<101> Ne vous attendez donc à aucun reproche. Je vous prie de vouloir seulement dire à la divine Émilie que mon esprit se plaint au sien des ténèbres qu'elle vous empêche de dissiper.

Dans les ténèbres égaré
D'une métaphysique obscure,
J'attendais, pour être éclairé,
Quelques mots de votre écriture.
De l'astre brillant qui nous luit,
Charmante et divine Émilie,
Voulez-vous tirer tout le fruit?
Ah! permettez, je vous en prie,
Que dans mon paisible réduita
Vienne cette philosophie,
Dont certes je ferai profit.

Je suis édifié de voir revivre à Cirey les temps d'Oreste et de Pylade. Vous donnez l'exemple d'une vertu qui, jusqu'à nos jours, n'a malheureusement existé que dans la Fable.

Ne craignez point, monsieur, que je trouble les douceurs de votre repos philosophique.

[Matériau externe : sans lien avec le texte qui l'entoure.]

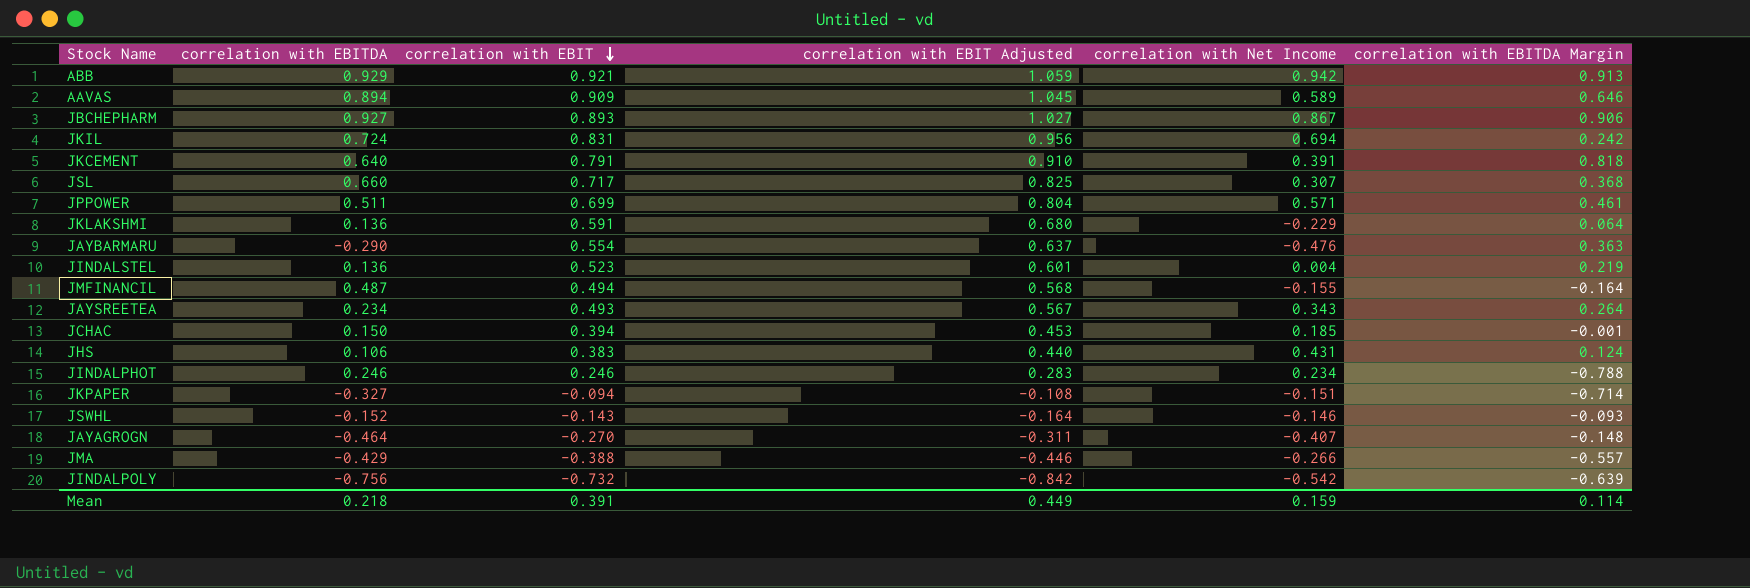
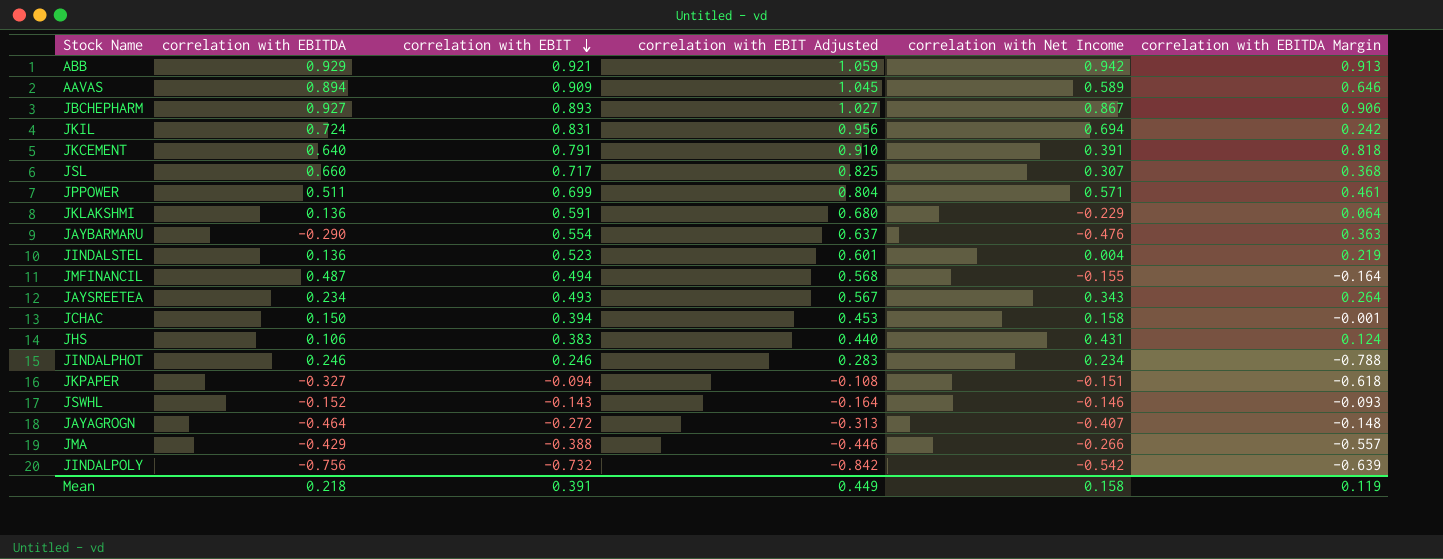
JCHAC | correlation with Net Income: 0.185 -> 0.158
JKPAPER | correlation with EBITDA Margin: -0.714 -> -0.618
JAYAGROGN | correlation with EBIT: -0.270 -> -0.272
JAYAGROGN | correlation with EBIT Adjusted: -0.311 -> -0.313
Mean | correlation with Net Income: 0.159 -> 0.158
Mean | correlation with EBITDA Margin: 0.114 -> 0.119

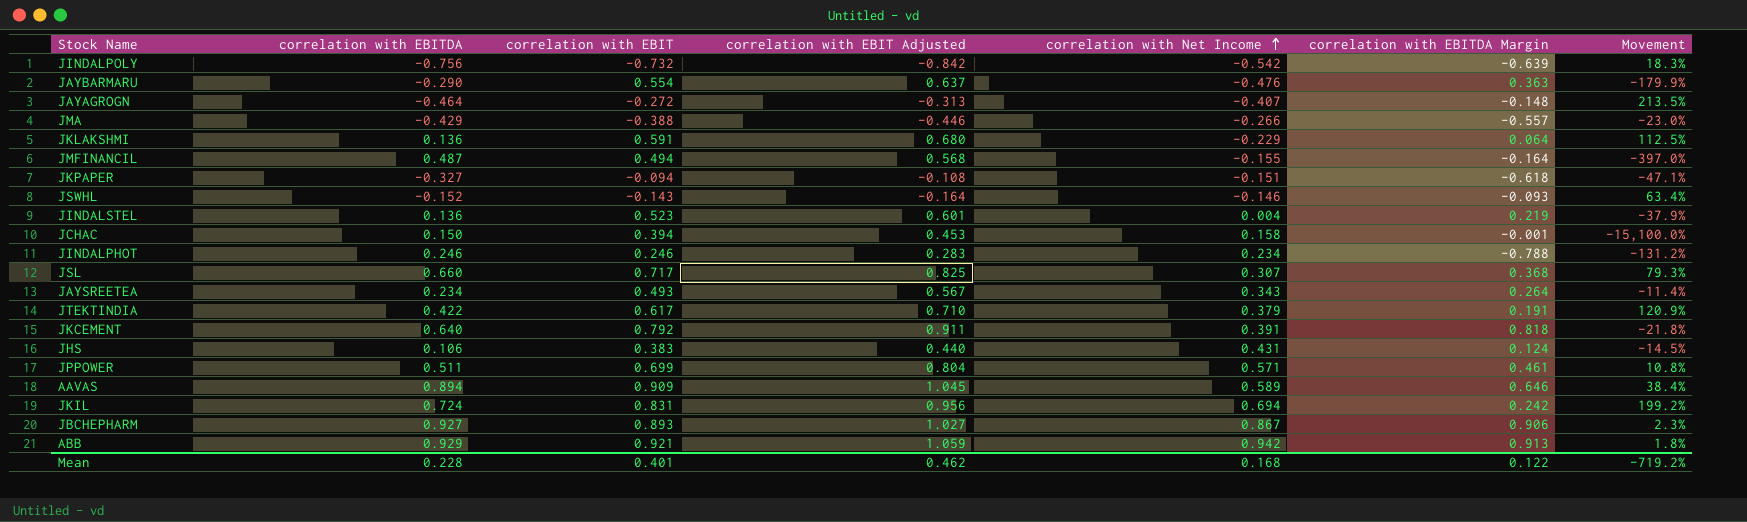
row order: correlation with EBIT descending -> correlation with Net Income ascending
column Movement | formula: none -> ([correlation with EBITDA] - [correlation with EBITDA Margin]) / [correlation with EBITDA Margin]
row JTEKTINDIA: none -> 0.422 | 0.617 | 0.710 | 0.379 | 0.191 | 120.9%
JKCEMENT | correlation with EBIT: 0.791 -> 0.792
JKCEMENT | correlation with EBIT Adjusted: 0.910 -> 0.911
Mean | correlation with EBITDA: 0.218 -> 0.228
Mean | correlation with EBIT: 0.391 -> 0.401
Mean | correlation with EBIT Adjusted: 0.449 -> 0.462
Mean | correlation with Net Income: 0.158 -> 0.168
Mean | correlation with EBITDA Margin: 0.119 -> 0.122

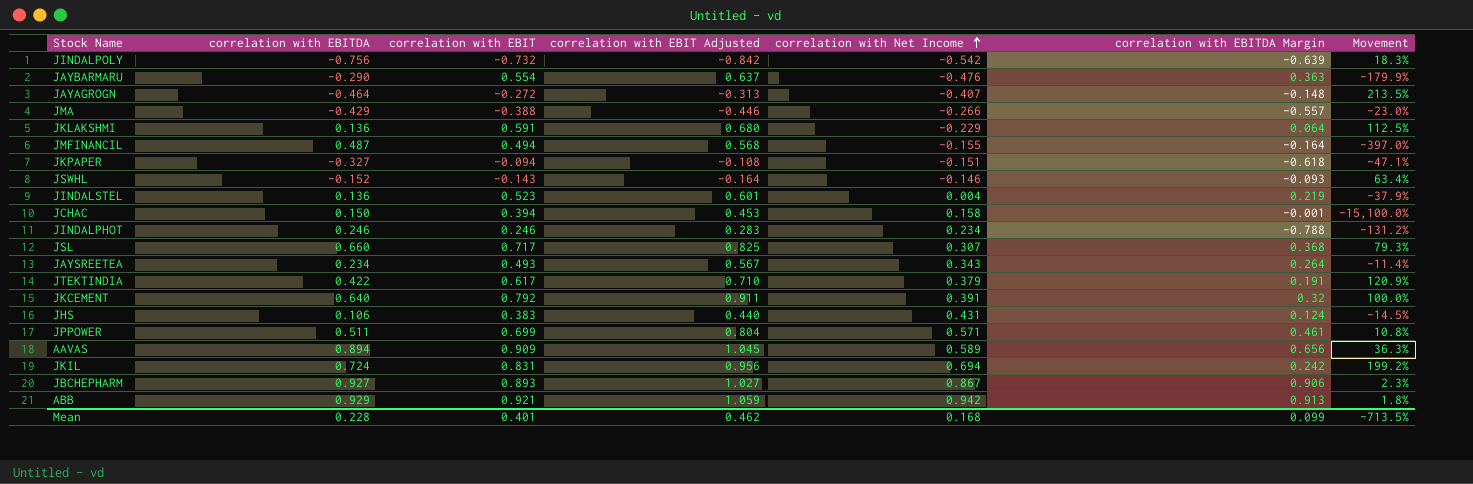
JKCEMENT | correlation with EBITDA Margin: 0.818 -> 0.32
JKCEMENT | Movement: -21.8% -> 100.0%
AAVAS | correlation with EBITDA Margin: 0.646 -> 0.656
AAVAS | Movement: 38.4% -> 36.3%
Mean | correlation with EBITDA Margin: 0.122 -> 0.099
Mean | Movement: -719.2% -> -713.5%

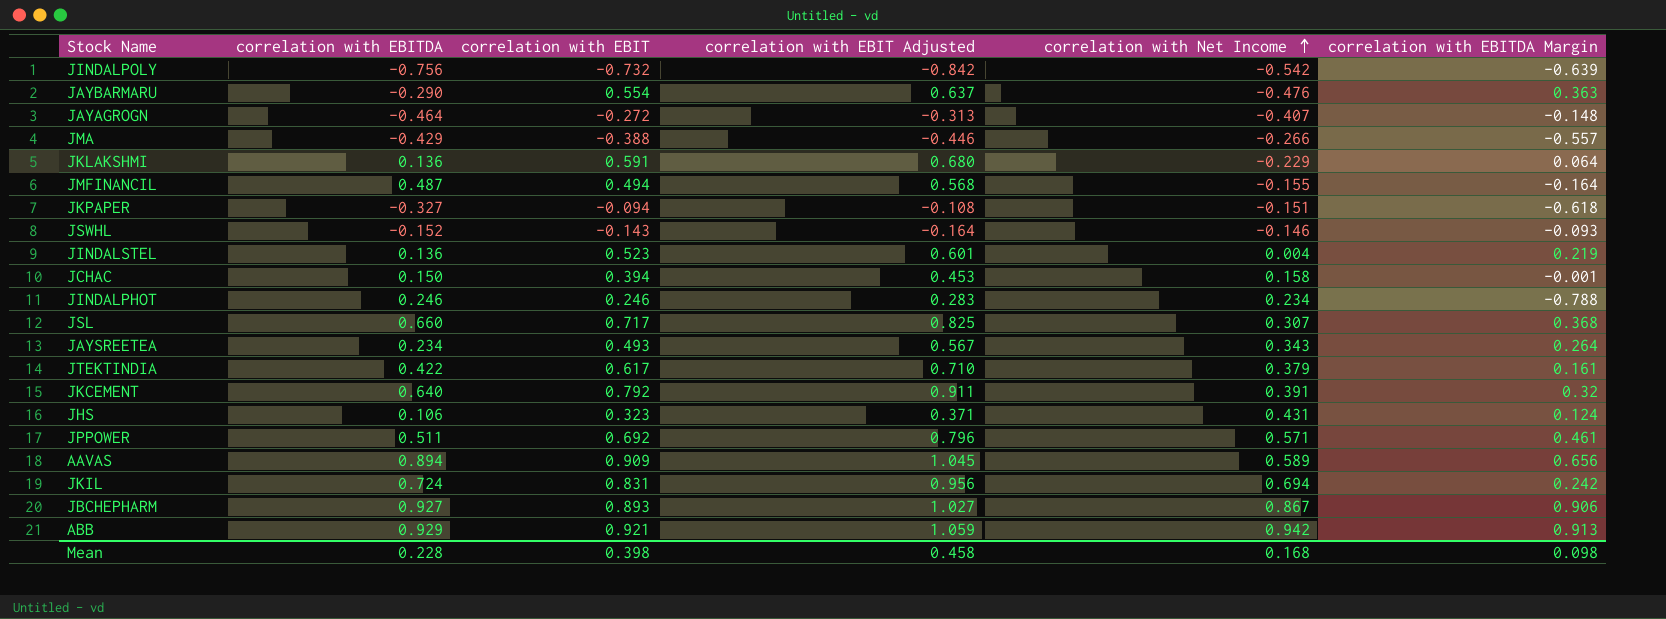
column Movement | formula: ([correlation with EBITDA] - [correlation with EBITDA Margin]) / [correlation with EBITDA Margin] -> none
JTEKTINDIA | correlation with EBITDA Margin: 0.191 -> 0.161
JHS | correlation with EBIT: 0.383 -> 0.323
JHS | correlation with EBIT Adjusted: 0.440 -> 0.371
JPPOWER | correlation with EBIT: 0.699 -> 0.692
JPPOWER | correlation with EBIT Adjusted: 0.804 -> 0.796
Mean | correlation with EBIT: 0.401 -> 0.398
Mean | correlation with EBIT Adjusted: 0.462 -> 0.458
Mean | correlation with EBITDA Margin: 0.099 -> 0.098

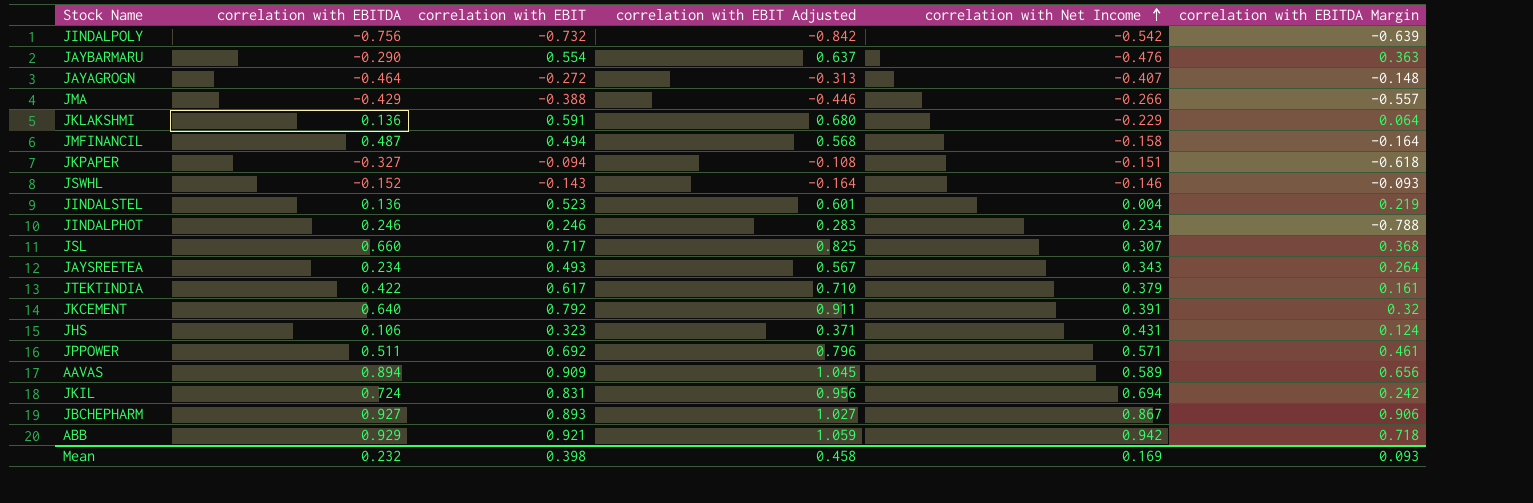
row JCHAC: 0.150 | 0.394 | 0.453 | 0.158 | -0.001 -> none
JMFINANCIL | correlation with Net Income: -0.155 -> -0.158
ABB | correlation with EBITDA Margin: 0.913 -> 0.718
Mean | correlation with EBITDA: 0.228 -> 0.232
Mean | correlation with Net Income: 0.168 -> 0.169
Mean | correlation with EBITDA Margin: 0.098 -> 0.093

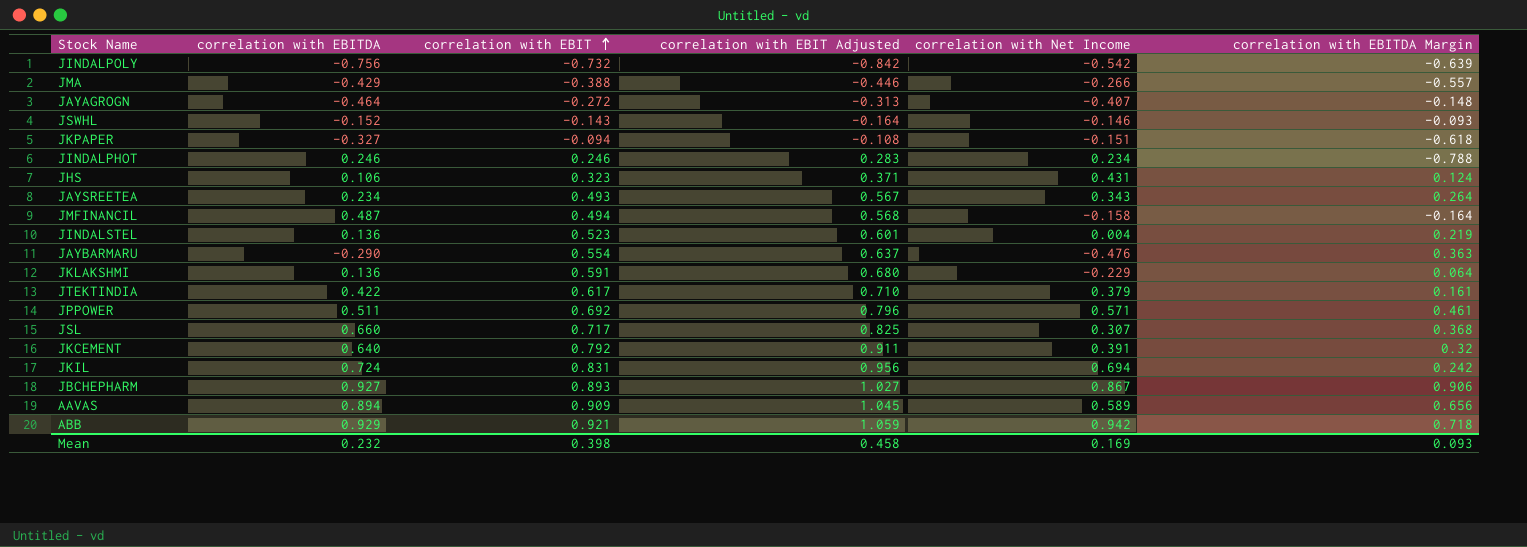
row order: correlation with Net Income ascending -> correlation with EBIT ascending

Si mes mains pouvaient cimenter ou raffermir les liens de votre divine union, je vous offrirais volontiers leur ministère. J'ai essuyé une espèce de naufrage dans ma vie;b le ciel me préserve d'en occasionner à d'autres!

Je crois cependant avoir trouvé un expédient moyennant lequel vous pourrez sans risque, et sans troubler la tranquillité d'Émilie, satisfaire à ma curiosité. Ce serait, monsieur, de me communiquer, toutes les fois que vous me faites le plaisir de m'écrire, quelques traits de votre Métaphysique, répandus dans vos lettres. La confiance que


a Après ce vers on lit dans les Œuvres posthumes, t. VIII, p. 307, celui-ci :
     

Éloigné du monde et du bruit,

qui manque dans l'édition de Kehl.

b Allusion aux chagrins domestiques que Frédéric eut en 1730, et dont il parle dans la Vie de son père, mais avec les plus grands ménagements. Voyez t. I, p. 201. Voyez aussi Friedrichs des Grossen Jugend und Thronbesteigung, par J.-D.-E. Preuss, p. 73-121.